__GIVEN INFORMATION__
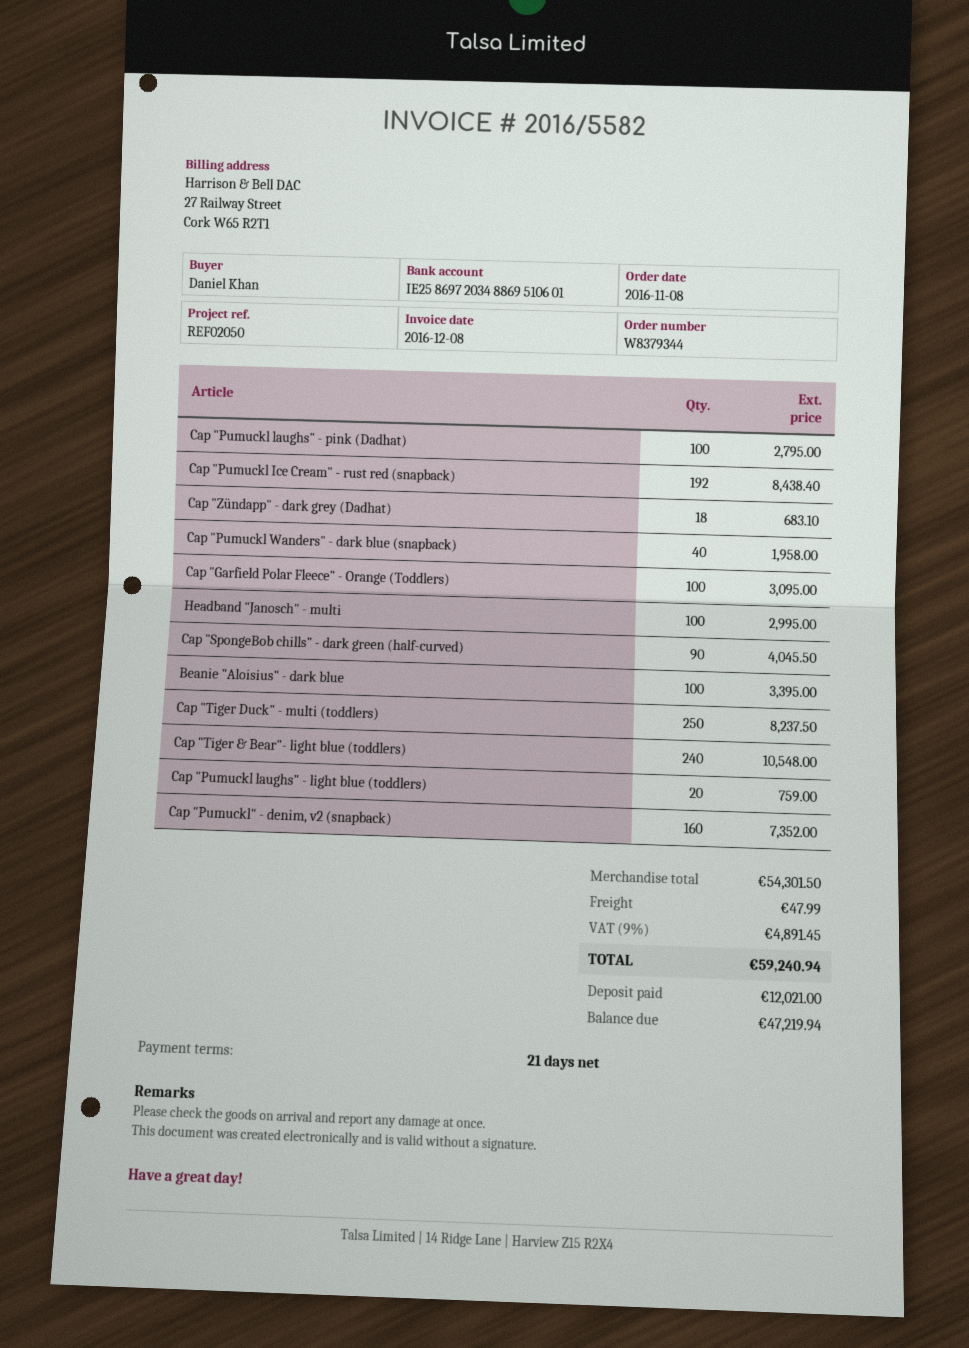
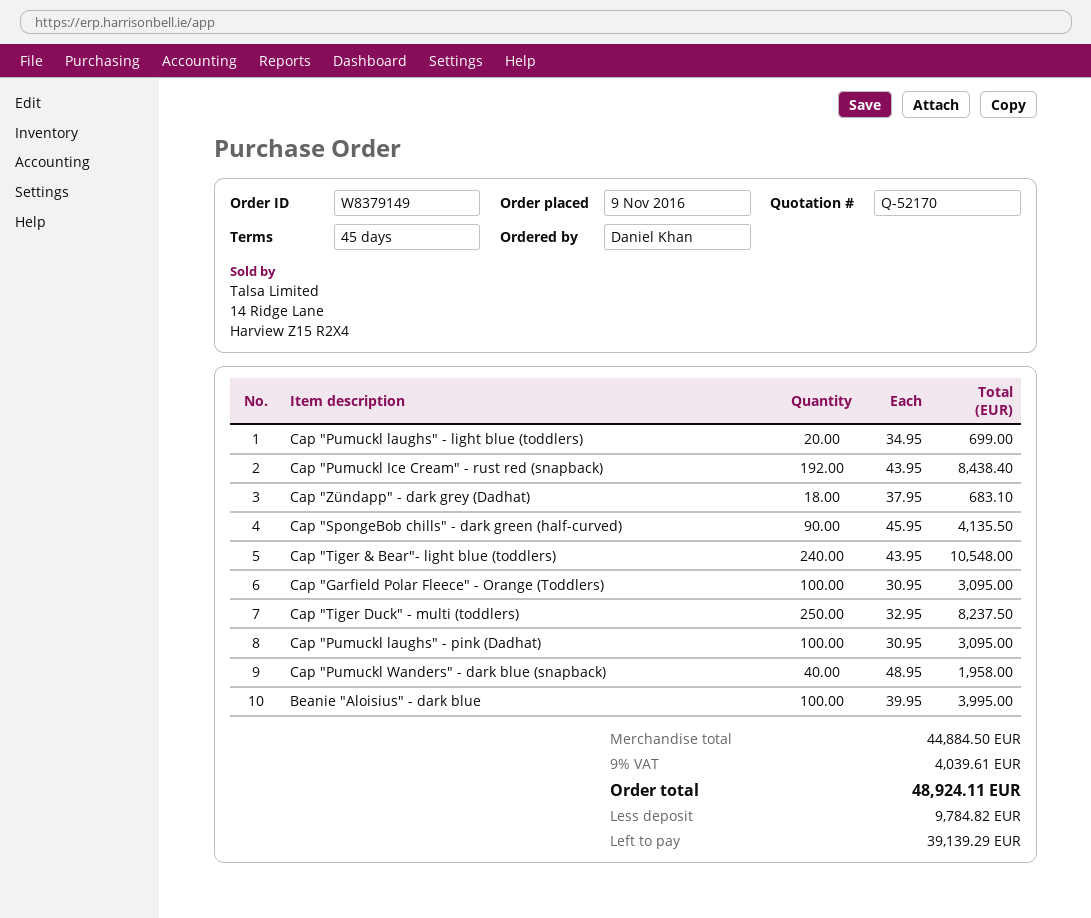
order number: W8379344 -> W8379149
order date: 2016-11-08 -> 2016-11-09
payment terms: 21 days -> 45 days
Cap "Pumuckl laughs" - pink (Dadhat): 100 for 2795.00 -> 100 for 3095.00
Headband "Janosch" - multi: 100 for 2995.00 -> none
Cap "SpongeBob chills" - dark green (half-curved): 90 for 4045.50 -> 90 for 4135.50
Beanie "Aloisius" - dark blue: 100 for 3395.00 -> 100 for 3995.00
Cap "Pumuckl laughs" - light blue (toddlers): 20 for 759.00 -> 20 for 699.00
Cap "Pumuckl" - denim, v2 (snapback): 160 for 7352.00 -> none
subtotal: 54301.50 -> 44884.50
shipping: 47.99 -> none
tax: 9% = 4891.45 -> 9% = 4039.61
total: 59240.94 -> 48924.11
deposit: 12021.00 -> 9784.82
balance: 47219.94 -> 39139.29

__WHAT TO DO__
When a line in the data contains the string "order", copy that line.

__FINISHED EXERCISE__
order number: W8379344 -> W8379149
order date: 2016-11-08 -> 2016-11-09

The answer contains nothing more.